What you will do: Set down all of the records exactly, leaving none out.

Data records:

______

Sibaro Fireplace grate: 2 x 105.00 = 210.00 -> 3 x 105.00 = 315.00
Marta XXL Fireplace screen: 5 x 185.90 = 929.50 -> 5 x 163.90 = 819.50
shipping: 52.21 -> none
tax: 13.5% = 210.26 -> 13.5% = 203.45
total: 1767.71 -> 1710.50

______

Answer:
Sibaro Fireplace grate: 2 x 105.00 = 210.00 -> 3 x 105.00 = 315.00
Marta XXL Fireplace screen: 5 x 185.90 = 929.50 -> 5 x 163.90 = 819.50
shipping: 52.21 -> none
tax: 13.5% = 210.26 -> 13.5% = 203.45
total: 1767.71 -> 1710.50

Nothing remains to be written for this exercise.